Start of Given entries
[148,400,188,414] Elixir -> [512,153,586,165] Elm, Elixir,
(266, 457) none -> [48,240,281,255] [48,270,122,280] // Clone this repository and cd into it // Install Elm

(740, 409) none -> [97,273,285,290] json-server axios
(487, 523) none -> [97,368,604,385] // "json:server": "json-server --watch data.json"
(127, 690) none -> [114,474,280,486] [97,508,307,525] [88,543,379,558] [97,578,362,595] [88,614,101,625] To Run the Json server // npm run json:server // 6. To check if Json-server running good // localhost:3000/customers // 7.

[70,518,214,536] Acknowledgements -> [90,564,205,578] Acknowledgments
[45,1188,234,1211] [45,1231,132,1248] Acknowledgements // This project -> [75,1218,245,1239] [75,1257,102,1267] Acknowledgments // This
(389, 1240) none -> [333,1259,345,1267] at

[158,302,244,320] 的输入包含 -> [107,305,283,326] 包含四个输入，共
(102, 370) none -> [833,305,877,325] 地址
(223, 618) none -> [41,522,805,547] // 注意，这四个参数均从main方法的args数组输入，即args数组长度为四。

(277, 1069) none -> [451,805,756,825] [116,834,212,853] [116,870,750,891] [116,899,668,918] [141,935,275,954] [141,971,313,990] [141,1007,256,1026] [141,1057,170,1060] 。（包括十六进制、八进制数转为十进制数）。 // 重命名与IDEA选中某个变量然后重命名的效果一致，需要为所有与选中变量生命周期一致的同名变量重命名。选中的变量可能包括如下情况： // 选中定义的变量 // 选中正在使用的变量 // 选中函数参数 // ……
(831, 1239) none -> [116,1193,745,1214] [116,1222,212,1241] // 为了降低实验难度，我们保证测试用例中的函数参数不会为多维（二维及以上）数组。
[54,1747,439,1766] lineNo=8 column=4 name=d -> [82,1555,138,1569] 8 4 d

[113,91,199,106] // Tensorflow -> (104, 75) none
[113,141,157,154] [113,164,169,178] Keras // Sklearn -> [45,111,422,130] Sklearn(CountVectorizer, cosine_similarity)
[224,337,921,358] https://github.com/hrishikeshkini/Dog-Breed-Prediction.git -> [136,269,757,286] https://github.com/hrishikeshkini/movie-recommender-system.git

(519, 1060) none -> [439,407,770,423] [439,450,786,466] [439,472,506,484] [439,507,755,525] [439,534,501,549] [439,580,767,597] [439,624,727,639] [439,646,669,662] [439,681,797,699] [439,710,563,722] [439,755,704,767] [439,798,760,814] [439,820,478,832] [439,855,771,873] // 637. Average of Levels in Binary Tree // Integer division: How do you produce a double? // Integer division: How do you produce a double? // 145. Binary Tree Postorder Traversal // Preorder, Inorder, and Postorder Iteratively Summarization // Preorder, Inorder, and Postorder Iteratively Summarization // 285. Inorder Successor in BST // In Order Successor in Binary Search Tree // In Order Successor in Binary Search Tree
End of Given entries
Instructions to follow
Return, in full, every line of these entries that holds "Acknowledgments".

Task answer
[70,518,214,536] Acknowledgements -> [90,564,205,578] Acknowledgments
[45,1188,234,1211] [45,1231,132,1248] Acknowledgements // This project -> [75,1218,245,1239] [75,1257,102,1267] Acknowledgments // This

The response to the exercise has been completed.